• _Activity_: Reproduce, exactly and in full, the lines from the one with "2021-02-23 | Caterpillar Inc.: 36.80 -> 36.99" through the one with "2016-02-26 | RTX Corp. rev.: 9.48 -> 9.31" in the data below; drop pictures.

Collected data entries
-- -- --

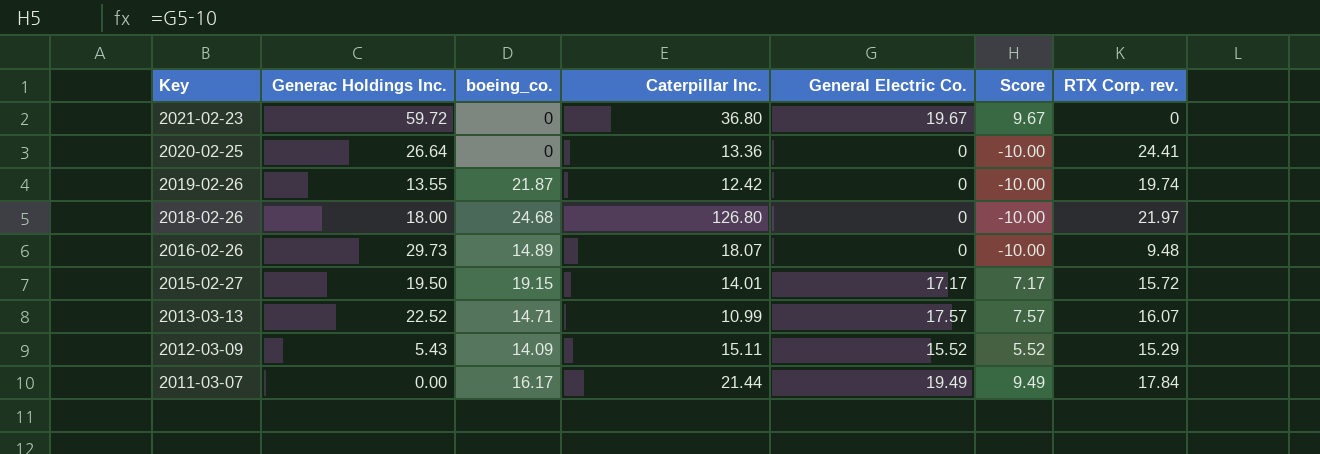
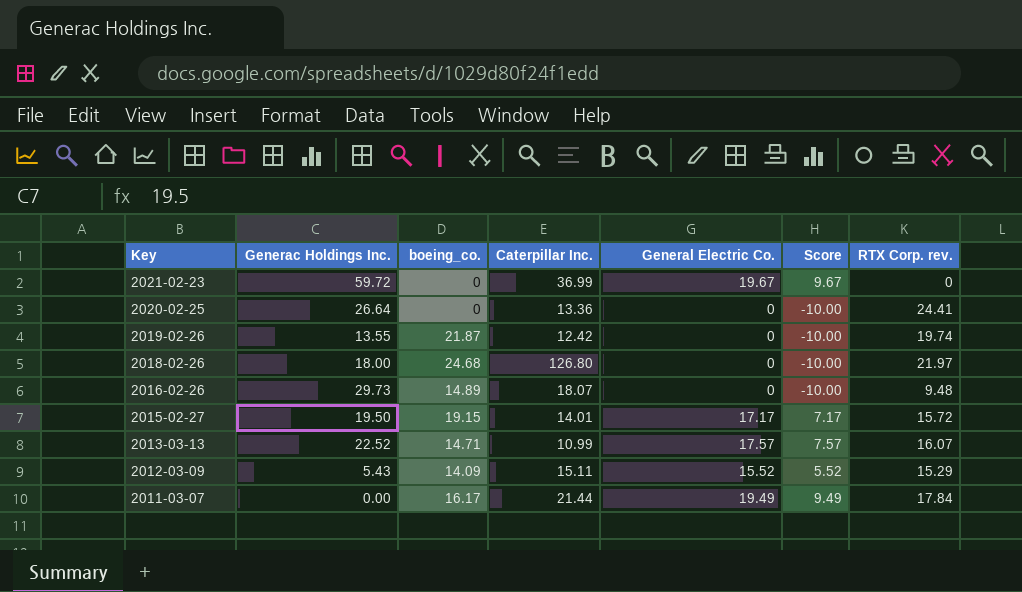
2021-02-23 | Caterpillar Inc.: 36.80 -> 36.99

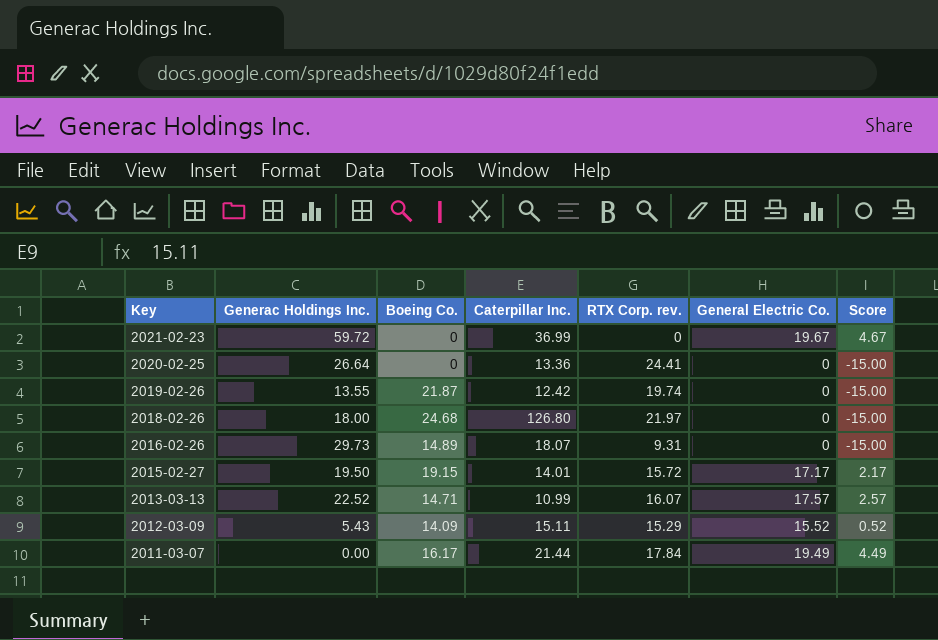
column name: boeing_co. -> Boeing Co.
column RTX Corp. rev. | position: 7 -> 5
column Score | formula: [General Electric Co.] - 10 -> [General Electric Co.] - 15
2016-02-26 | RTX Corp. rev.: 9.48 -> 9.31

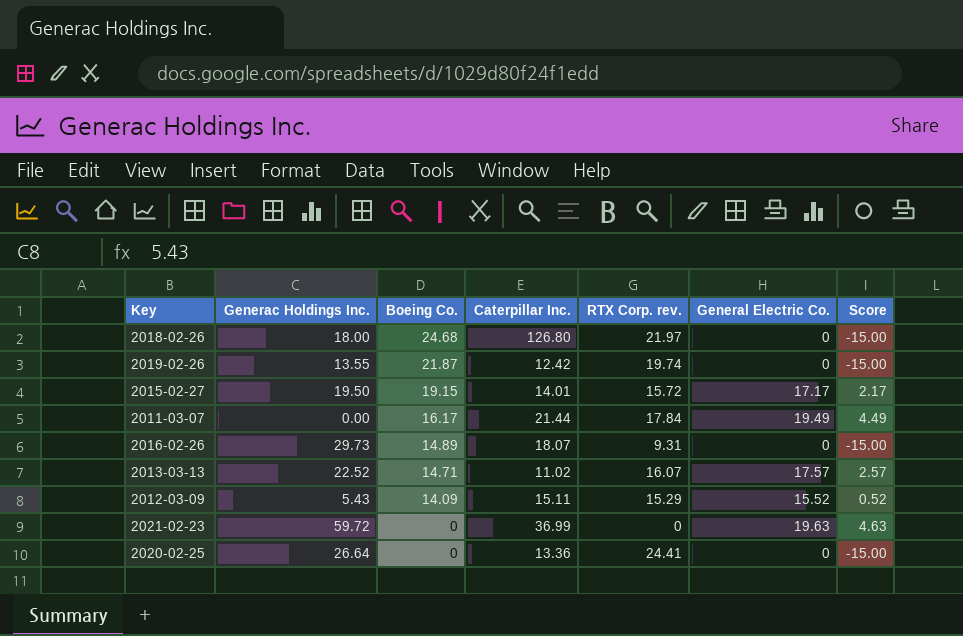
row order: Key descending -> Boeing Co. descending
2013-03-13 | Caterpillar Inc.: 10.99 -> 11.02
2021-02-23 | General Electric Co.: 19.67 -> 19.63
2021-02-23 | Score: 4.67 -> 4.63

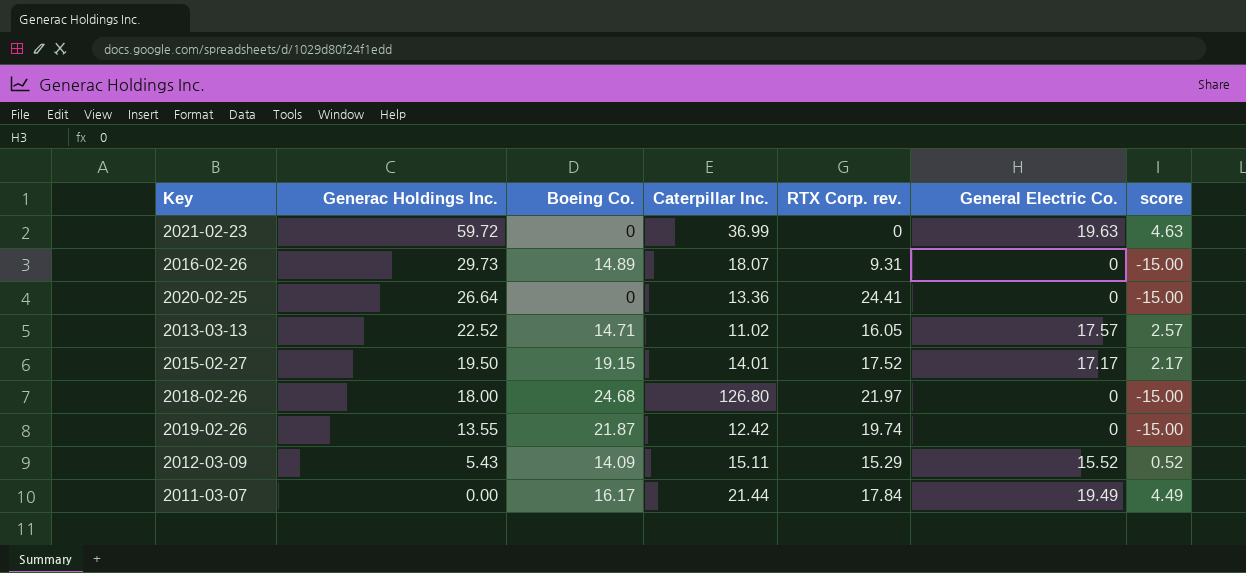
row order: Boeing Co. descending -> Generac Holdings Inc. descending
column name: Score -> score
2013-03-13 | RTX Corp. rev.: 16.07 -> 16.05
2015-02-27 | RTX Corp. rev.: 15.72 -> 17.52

-- -- --

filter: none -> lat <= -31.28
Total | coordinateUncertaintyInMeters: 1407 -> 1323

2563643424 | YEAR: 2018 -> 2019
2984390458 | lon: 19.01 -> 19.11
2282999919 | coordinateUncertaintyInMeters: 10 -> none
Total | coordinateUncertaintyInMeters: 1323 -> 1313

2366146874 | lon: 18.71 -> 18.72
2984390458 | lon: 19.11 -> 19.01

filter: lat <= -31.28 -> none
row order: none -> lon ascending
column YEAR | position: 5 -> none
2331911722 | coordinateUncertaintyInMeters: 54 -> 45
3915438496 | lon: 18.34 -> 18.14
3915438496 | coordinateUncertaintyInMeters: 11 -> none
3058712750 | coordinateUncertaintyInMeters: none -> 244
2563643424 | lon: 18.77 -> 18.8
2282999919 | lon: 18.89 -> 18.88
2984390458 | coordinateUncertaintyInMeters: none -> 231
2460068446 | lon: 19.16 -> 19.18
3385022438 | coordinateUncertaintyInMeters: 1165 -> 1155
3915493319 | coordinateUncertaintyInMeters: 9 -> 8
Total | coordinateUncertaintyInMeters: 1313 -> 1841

-- -- --

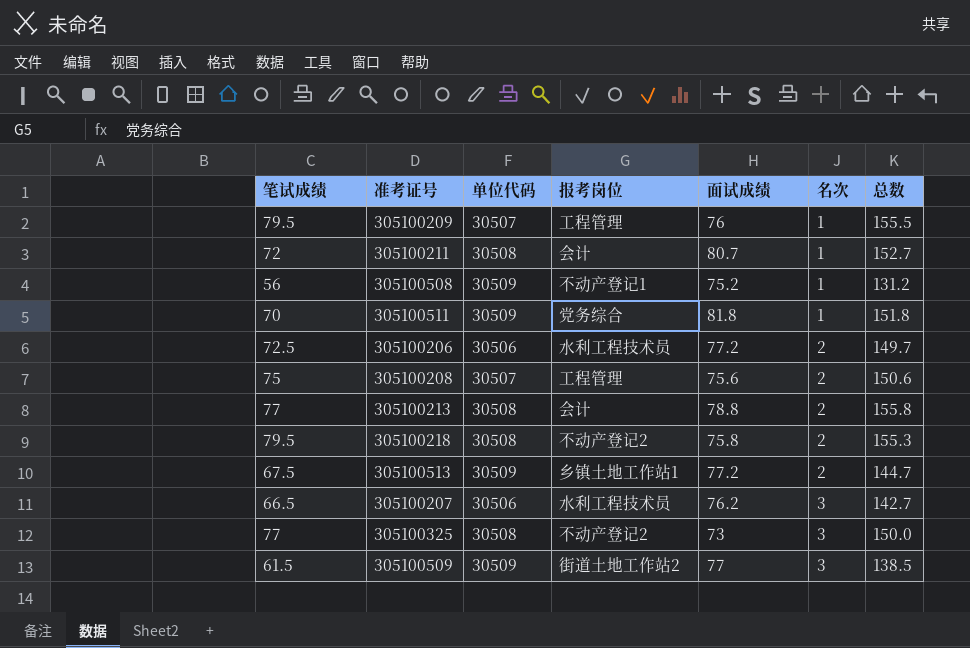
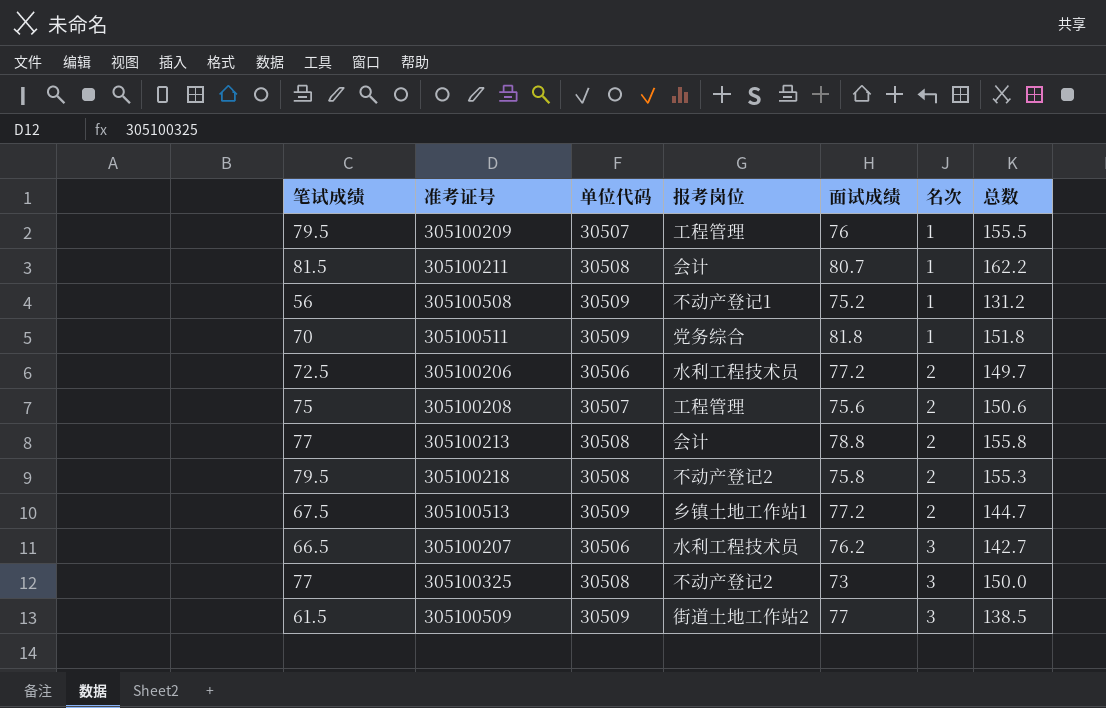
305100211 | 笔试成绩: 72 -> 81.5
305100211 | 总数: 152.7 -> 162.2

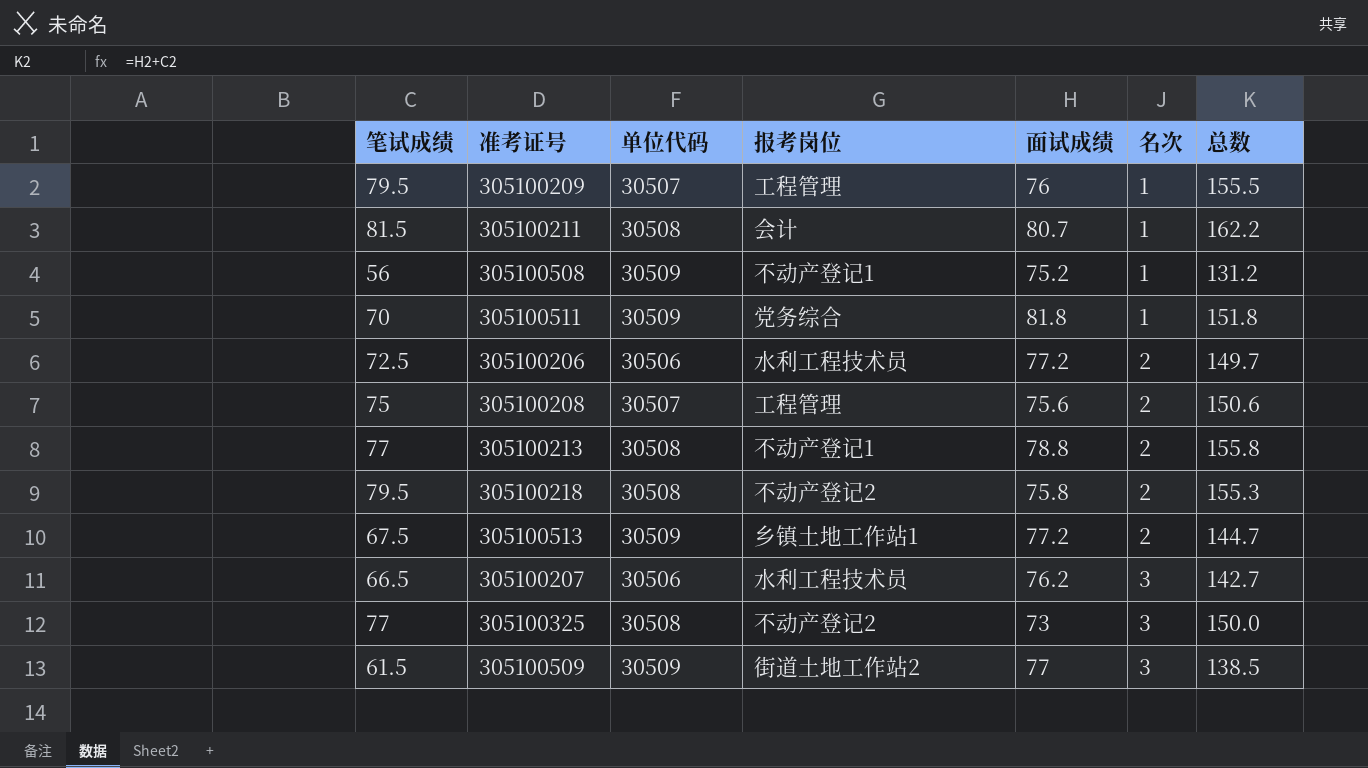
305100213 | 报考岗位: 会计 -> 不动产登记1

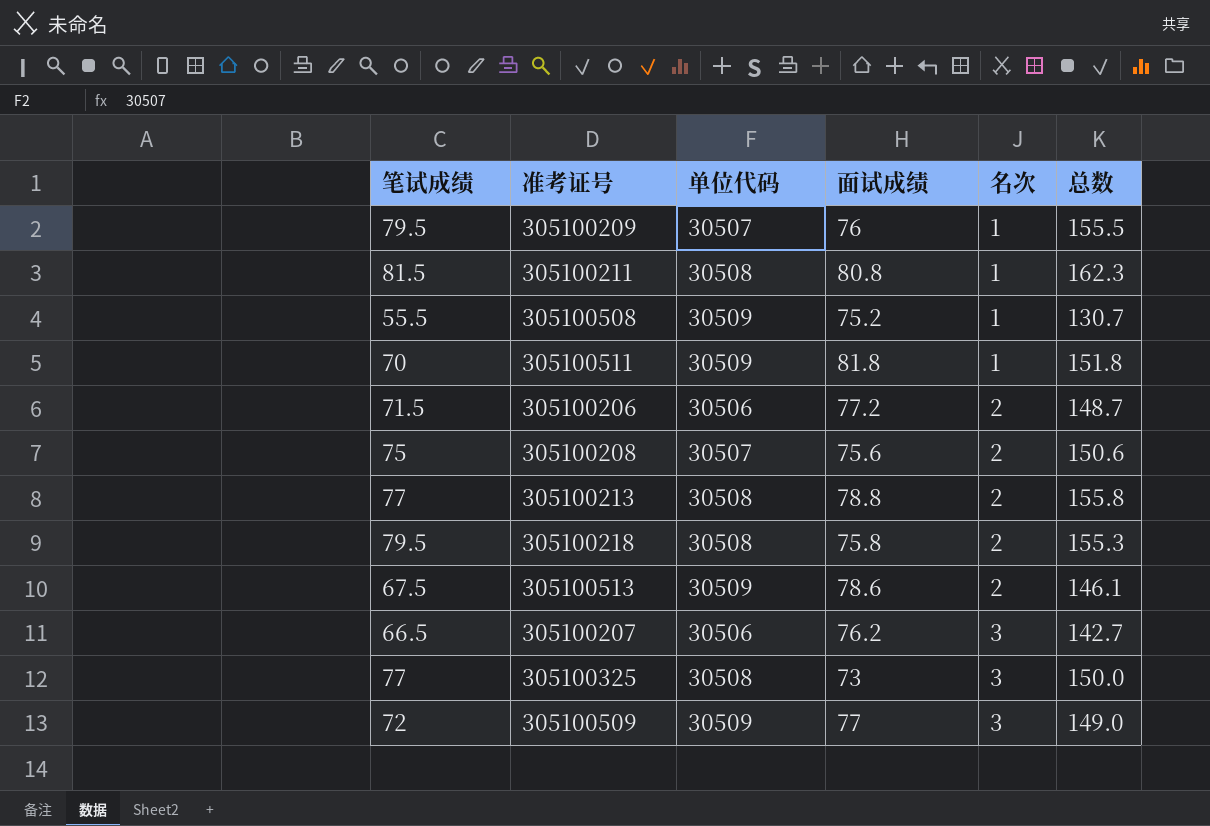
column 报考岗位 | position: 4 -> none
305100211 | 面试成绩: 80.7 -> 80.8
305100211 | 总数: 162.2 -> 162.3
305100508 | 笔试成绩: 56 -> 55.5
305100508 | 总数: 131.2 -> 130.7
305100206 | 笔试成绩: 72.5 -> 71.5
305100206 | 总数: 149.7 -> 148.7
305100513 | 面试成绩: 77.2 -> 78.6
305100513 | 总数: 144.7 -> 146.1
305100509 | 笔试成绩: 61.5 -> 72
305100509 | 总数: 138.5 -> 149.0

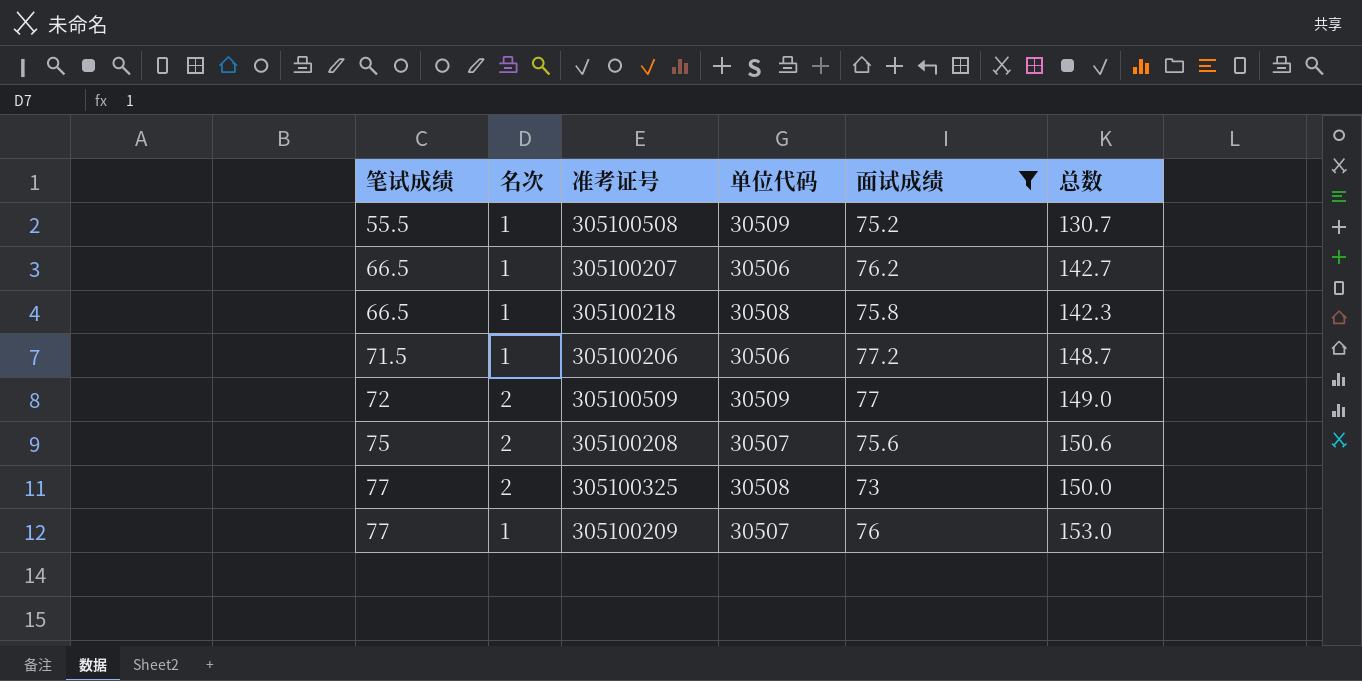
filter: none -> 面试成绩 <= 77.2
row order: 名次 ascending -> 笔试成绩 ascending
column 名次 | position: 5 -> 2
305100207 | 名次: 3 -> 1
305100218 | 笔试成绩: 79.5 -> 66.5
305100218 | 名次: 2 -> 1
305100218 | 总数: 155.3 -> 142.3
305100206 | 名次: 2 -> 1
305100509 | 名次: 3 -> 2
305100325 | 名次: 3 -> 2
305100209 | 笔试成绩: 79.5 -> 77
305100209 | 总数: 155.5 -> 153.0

-- -- --

• _Task solution_:
2021-02-23 | Caterpillar Inc.: 36.80 -> 36.99

column name: boeing_co. -> Boeing Co.
column RTX Corp. rev. | position: 7 -> 5
column Score | formula: [General Electric Co.] - 10 -> [General Electric Co.] - 15
2016-02-26 | RTX Corp. rev.: 9.48 -> 9.31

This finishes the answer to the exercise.